For these reasons, and many many more, I ask City Council as an active member of the community who wants to continue to keep the doors open for others to live here, to remove the moratorium but allow us all to continue the discussion.

Thank you,
Michelle Parilla
Steamboat Springs Board of Realtors

*i would like to reserve the right to have a change in opinion, become more educated, and help find a solution. please do not hold my words against me should I adjust my thoughts in the future*

Mparilla 3 months ago

For all of those who support making it illegal for a property owner to rent their condo or home on a short-term basis, remember the impact this will have on your roperty prices. If you already own your property, you should be strongly against this in my view. Even if you occupy your property as your primary home (as do I), this is a very bad deal for you as it will substantially limit the pool of buyers for your property, should you desire or need to sell at some point in the future. Many, many buyers want a property they can both use for themselves and rent out to others when they aren't able to use it.

What's even more frustrating is that this policy will drive up the prices of units and homes in "allowed" short-term rental areas. So, in effect, this is a transfer of wealth from those who currently own property in these areas which are being considered for restrictions to those who own homes and condo units outside of any such areas; it also will be an artificial depressant on home prices in the restricted areas, so it will favor future home buyers at the expense of the current owner.

Even though I dislike short-term rentals in my condo neighborhood and I don't personally rent my unit out as I live here full-time, this is a very bad policy proposal in my view.
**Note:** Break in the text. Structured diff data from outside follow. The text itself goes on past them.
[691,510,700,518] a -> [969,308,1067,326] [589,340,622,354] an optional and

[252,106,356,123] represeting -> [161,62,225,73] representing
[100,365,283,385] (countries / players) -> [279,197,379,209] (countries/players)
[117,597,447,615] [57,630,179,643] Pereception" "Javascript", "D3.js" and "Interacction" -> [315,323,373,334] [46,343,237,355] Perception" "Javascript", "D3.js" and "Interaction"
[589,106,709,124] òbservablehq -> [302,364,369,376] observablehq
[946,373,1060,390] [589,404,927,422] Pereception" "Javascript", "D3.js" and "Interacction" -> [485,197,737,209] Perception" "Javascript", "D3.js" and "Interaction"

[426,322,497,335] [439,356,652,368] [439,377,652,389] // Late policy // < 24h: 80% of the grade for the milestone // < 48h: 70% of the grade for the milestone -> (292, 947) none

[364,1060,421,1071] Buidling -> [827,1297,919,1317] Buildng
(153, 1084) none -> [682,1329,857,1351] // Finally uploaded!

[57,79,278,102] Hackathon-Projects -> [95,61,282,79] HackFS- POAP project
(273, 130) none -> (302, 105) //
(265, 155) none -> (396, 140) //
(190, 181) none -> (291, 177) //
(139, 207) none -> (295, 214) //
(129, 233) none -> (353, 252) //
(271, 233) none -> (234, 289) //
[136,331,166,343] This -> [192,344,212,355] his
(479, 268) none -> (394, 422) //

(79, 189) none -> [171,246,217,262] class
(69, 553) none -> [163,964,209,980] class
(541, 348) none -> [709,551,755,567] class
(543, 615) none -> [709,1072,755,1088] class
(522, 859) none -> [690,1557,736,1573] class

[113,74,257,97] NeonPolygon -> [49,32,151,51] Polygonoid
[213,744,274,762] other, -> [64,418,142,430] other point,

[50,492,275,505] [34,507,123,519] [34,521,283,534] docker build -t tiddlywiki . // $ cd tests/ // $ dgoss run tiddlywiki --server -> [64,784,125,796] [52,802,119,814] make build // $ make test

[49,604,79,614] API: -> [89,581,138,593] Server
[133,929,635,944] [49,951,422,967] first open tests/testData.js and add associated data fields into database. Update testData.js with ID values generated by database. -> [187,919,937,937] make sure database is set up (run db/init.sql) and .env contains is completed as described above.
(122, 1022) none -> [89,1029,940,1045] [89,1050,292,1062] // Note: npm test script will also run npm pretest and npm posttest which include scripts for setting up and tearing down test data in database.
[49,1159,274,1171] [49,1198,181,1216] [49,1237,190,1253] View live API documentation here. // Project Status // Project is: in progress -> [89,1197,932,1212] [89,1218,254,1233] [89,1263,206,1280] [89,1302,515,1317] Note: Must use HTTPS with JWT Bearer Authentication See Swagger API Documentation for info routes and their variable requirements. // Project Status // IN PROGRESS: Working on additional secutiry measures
It is in effect a theft of equity of those who currently live in or own property in the areas being considered from restrictions, and a redistribution of that equity to other areas. I feel like people aren't fully understanding the effect on their future home prices should this sort of nonsense become the new norm.

Not to mention it would seem to bring forth equal protection issues constitutionally, but hey the courts let the government get away with pretty much anything these days so I guess that probably isn't much a concern to anyone anymore is it?

-Andy Sturgell

flyer_andy 3 months ago

We currently live in Denver and own a home in Steamboat just outside of A1 in your interactive map and zoned residential. Our streets, Snowflake Circle and Snowflake Court have been a peaceful mix of permanent, seasonal, and vacation home rentals since they were built. We bought our home here specifically because it was close to the mountain and suitable for both our personal use and occasional rentals. Our goal is to keep it until we can permanently move to Steamboat in 4-5 years. It makes no sense for the home to sit vacant when we are not there, and to call our little cul-de-sac a “prohibited” zone is simply overruling our exceptionally well-run HOA and the rights of individual owners. I fail to see how prohibiting our home, which is already permitted and in good standing with the city, from renting solves any of the problems raised. The data just doesn’t support potentially eliminating VHR permits in our area, and at a minimum, all pre-existing permits issued should be grandfathered and honored with the current owners.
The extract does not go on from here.